A few days ago, the Arizona Dept of Public Safety was hacked for a second time by the same group and private emails, social networking accounts, photos and other personal information which was claimed from at least a dozen officers were exposed by AntiSec, an operation started by Anonymous and the LulzSec collectively. Today, the Arizona Dept of Public Safety was hacked for the third time by the same group.
Recently, AntiSec hacked into the Arizona Dept of Public Safety and said in an online post that it was going to continue hitting Arizona police. AntiSec was going to continue “dumping booty pirated from a dozen Arizona police officer’s personal email accounts looking specifically for humiliating dirt.”
“This leak has names, addresses, phone numbers, passwords, social security numbers, online dating account info, voicemails, chat logs, and seductive girlfriend pictures belonging to a dozen Arizona police officers. We found more internal police reports, cops forwarding racist chain emails, k9 drug unit cops who use percocet, and a convicted sex offender who was part of FOP Maricopa Lodge Five,” AntiSec said.
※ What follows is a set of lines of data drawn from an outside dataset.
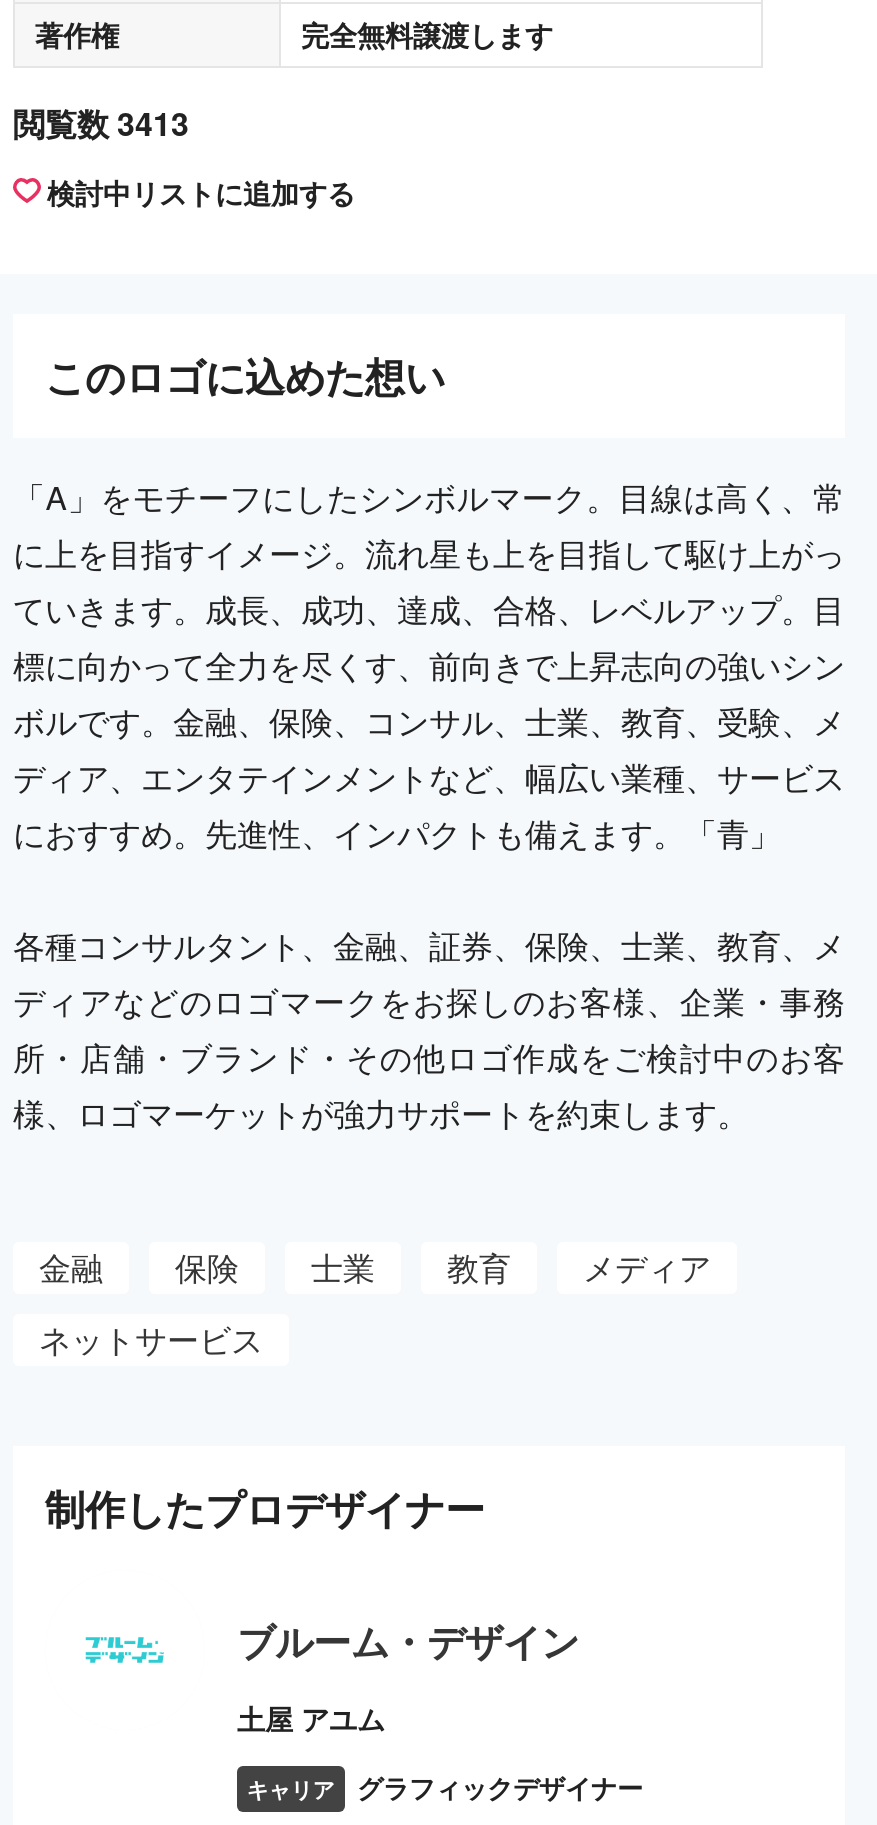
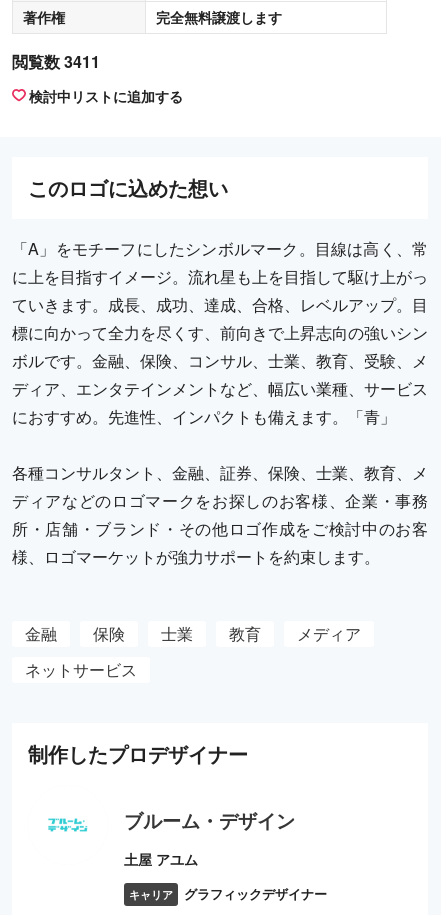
- 閲覧数 3413
+ 閲覧数 3411
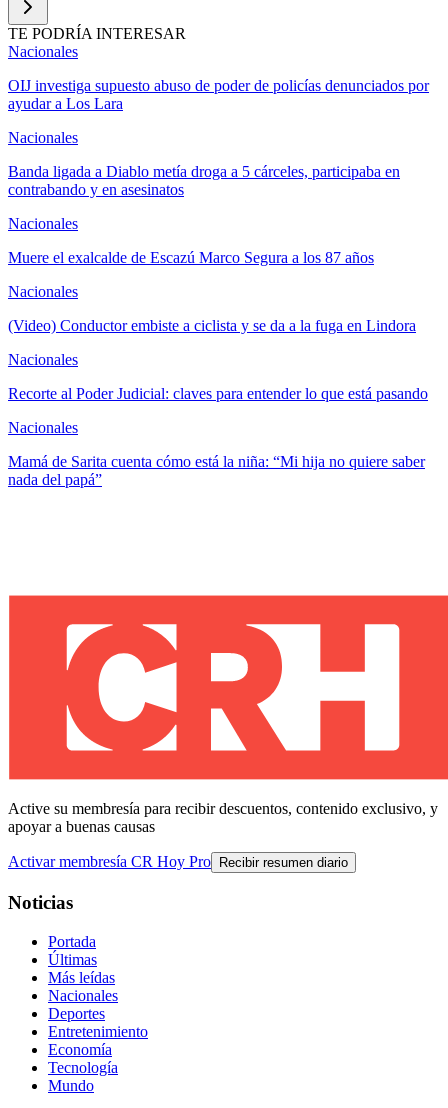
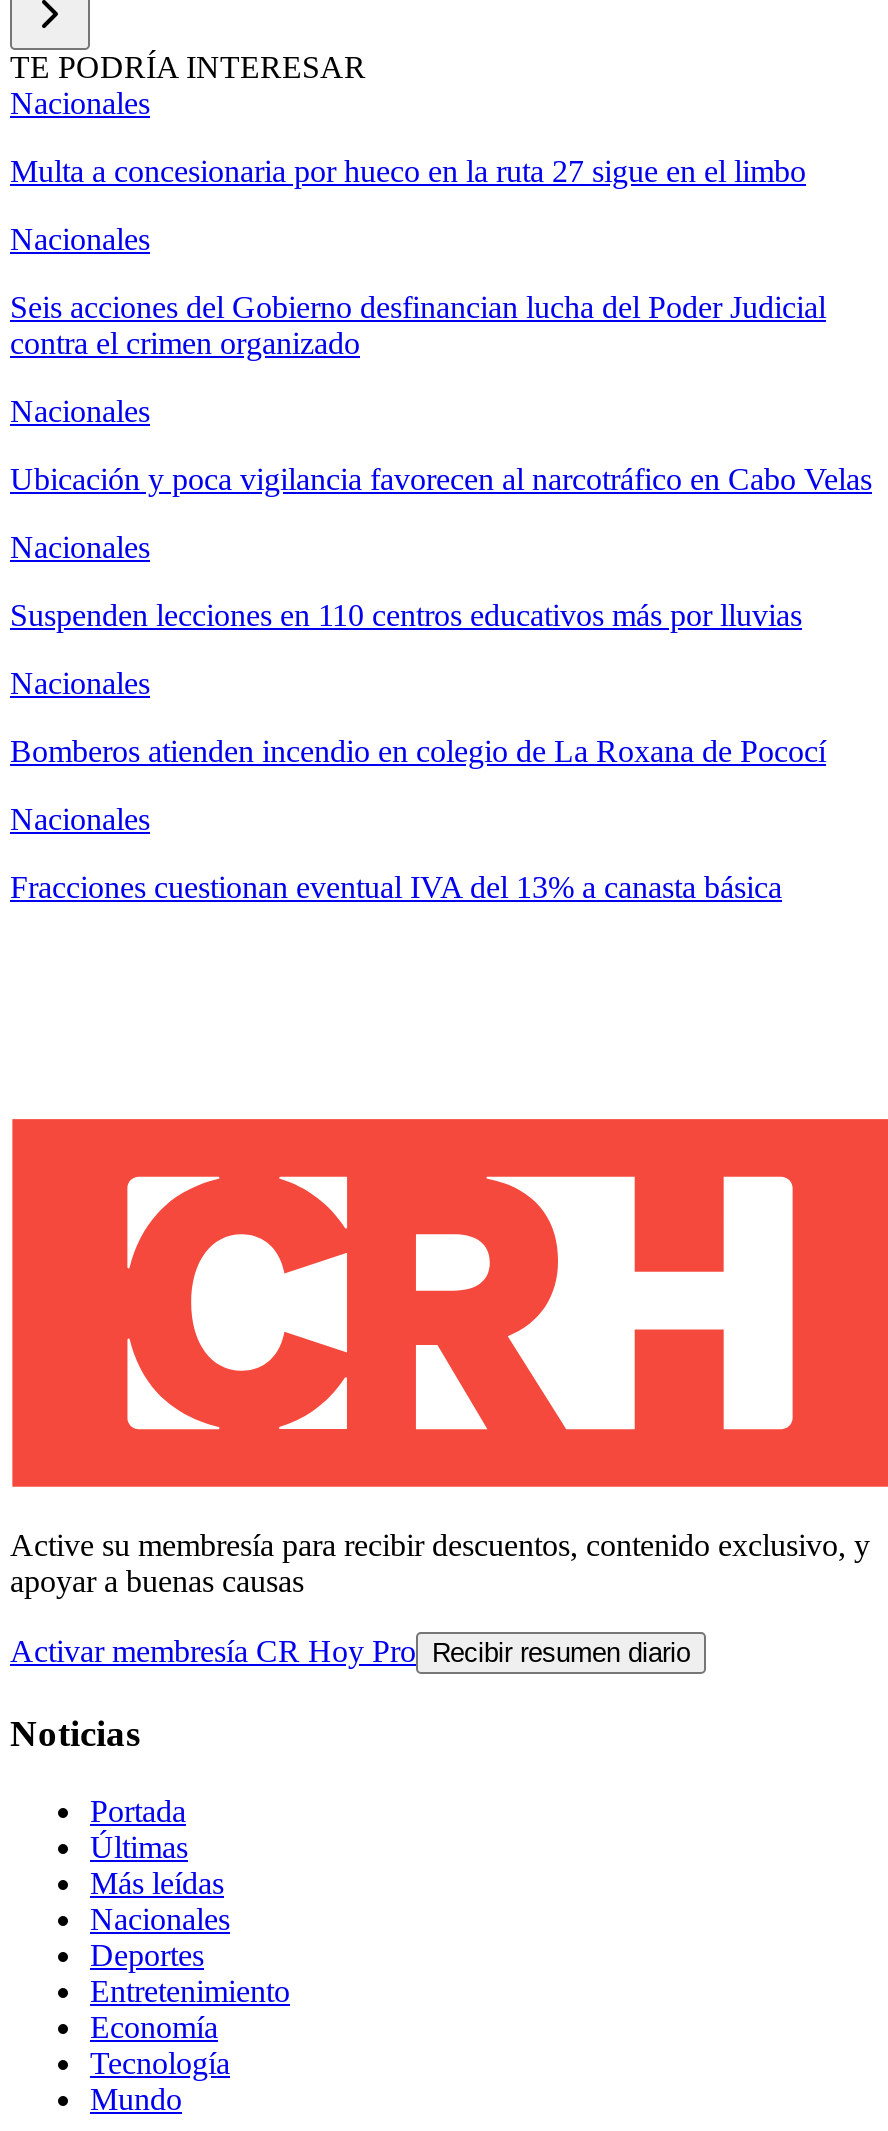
- OIJ investiga supuesto abuso de poder de policías denunciados por
- ayudar a Los Lara
+ Multa a concesionaria por hueco en la ruta 27 sigue en el limbo

- Banda ligada a Diablo metía droga a 5 cárceles, participaba en
- contrabando y en asesinatos
+ Seis acciones del Gobierno desfinancian lucha del Poder Judicial
+ contra el crimen organizado

- Muere el exalcalde de Escazú Marco Segura a los 87 años
+ Ubicación y poca vigilancia favorecen al narcotráfico en Cabo Velas

- (Video) Conductor embiste a ciclista y se da a la fuga en Lindora
+ Suspenden lecciones en 110 centros educativos más por lluvias

- Recorte al Poder Judicial: claves para entender lo que está pasando
+ Bomberos atienden incendio en colegio de La Roxana de Pococí

- Mamá de Sarita cuenta cómo está la niña: “Mi hija no quiere saber
- nada del papá”
+ Fracciones cuestionan eventual IVA del 13% a canasta básica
This time, AntiSec released a statement broadcasting their Arizona Public Safety security breach for the third time. “We’re defacing eight (Arizona) Fraternal Order of Police websites and releasing a master list of over 1,200 officer’s usernames, passwords and email addresses. Additionally we are leaking hundreds of private (Fraternal Order of Police) documents and several more mail spools belonging to FOP presidents, vice presidents, secretaries, a police chief and the FOP Labor Council executive directory and webmaster whose insecure web development skills was responsible for this whole mess.”
“We’re doing this not only because we are opposed to SB 1070 and the racist Arizona police state, but because we want a world free from police, prisons and politicians altogether.”
A spokesperson for the Arizona Dept of Public Safety was quoted saying, “We’re using this as a learning and training tool for ourselves and the public. We need to be more secure in our dealings with the Internet and our own security on duty and off duty. It’s unfortunate that law enforcement officers have to suffer the wrath of these cyberterrorists.”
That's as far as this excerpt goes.